The Land of Far-Beyond
- First edition
- Author: Enid Blyton
- Illustrator: Horace J Knowles
- Language: English
- Genre: Children's; Fantasy;
- Publisher: Methuen Publishing
- Publication date: 1942
- Publication place: England
- Media type: Print
- Pages: 163
- OCLC: 1008111451

= The Land of Far-Beyond =

1942 children's novel by Enid Blyton

The Land of Far-Beyond is a children's novel written by Enid Blyton, illustrated by Horace J Knowles, and published in England in 1942. It is a Christian allegory loosely modelled on John Bunyan's The Pilgrim's Progress (1678).

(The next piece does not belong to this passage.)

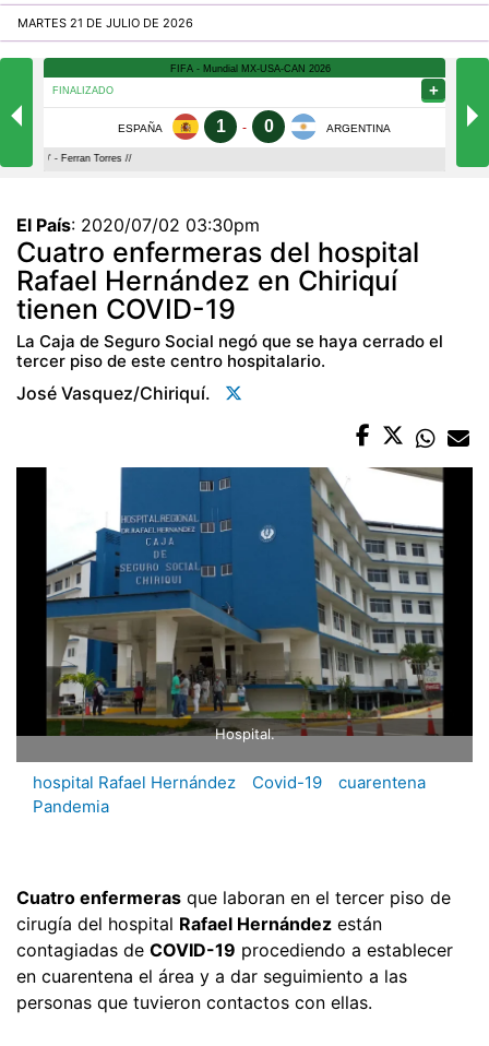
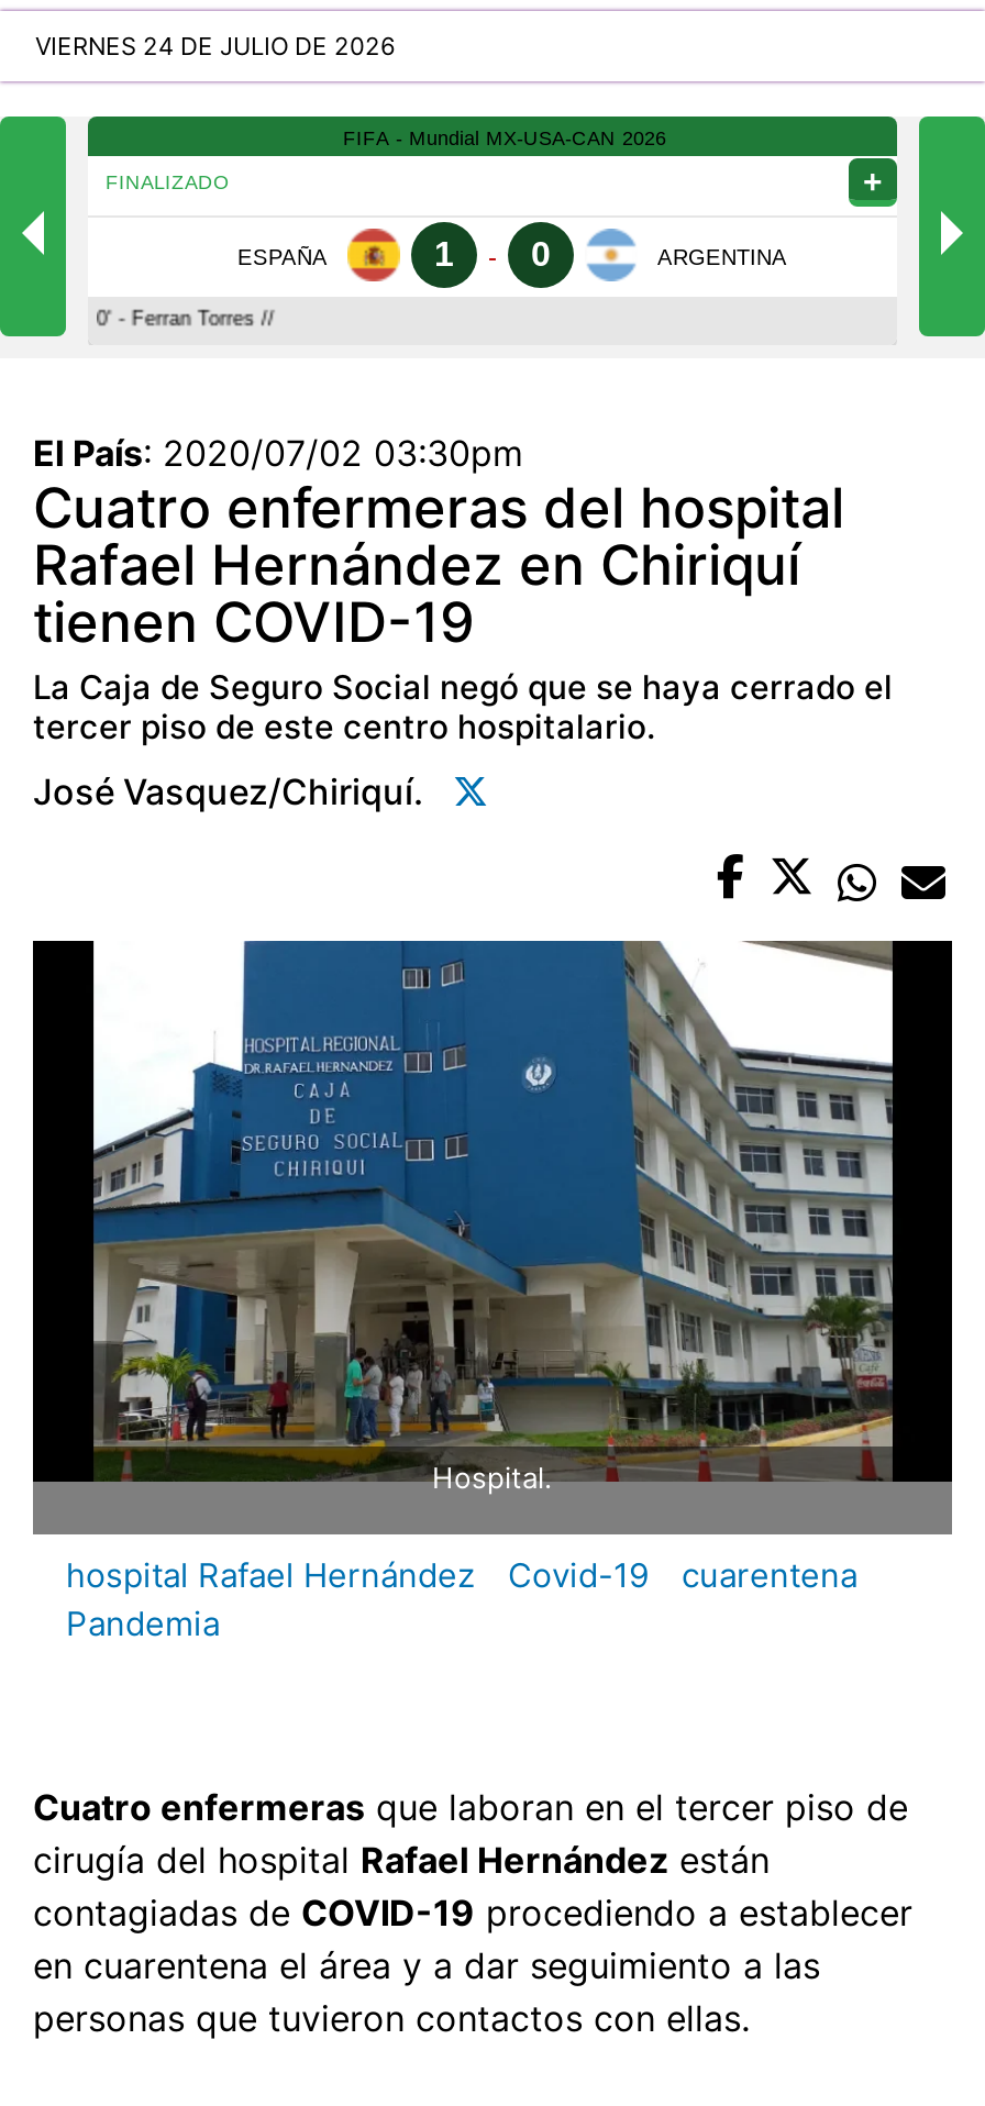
[17,16,193,31] MARTES 21 DE JULIO DE 2026 -> [35,32,396,63] VIERNES 24 DE JULIO DE 2026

A boy named Peter and his two sisters, Anna and Patience, travel from the City of Turmoil to the City of Happiness in the Land of Far-Beyond, carrying the heavy burdens of their bad deeds on their backs. With them are two other children, Lily and John, and five adults—Mr Scornful, Mr Fearful, Dick Cowardly, Gracie Grumble and Sarah Simple. They have been warned to keep to the narrow path but they are beset by troubles and temptations on the way, causing them to stray from the path and into danger. Although Peter and his sisters finally make it to the City of Happiness, their companions do not. However the book also hints that Mr Scornful, carrying the worst bad deeds of all, who failed at the gate to the City of Happiness, continues to fight until the end (taking the narrow path to a different entrance) unlike the previous adults and children that failed. Most characters stray to the path that is like their name.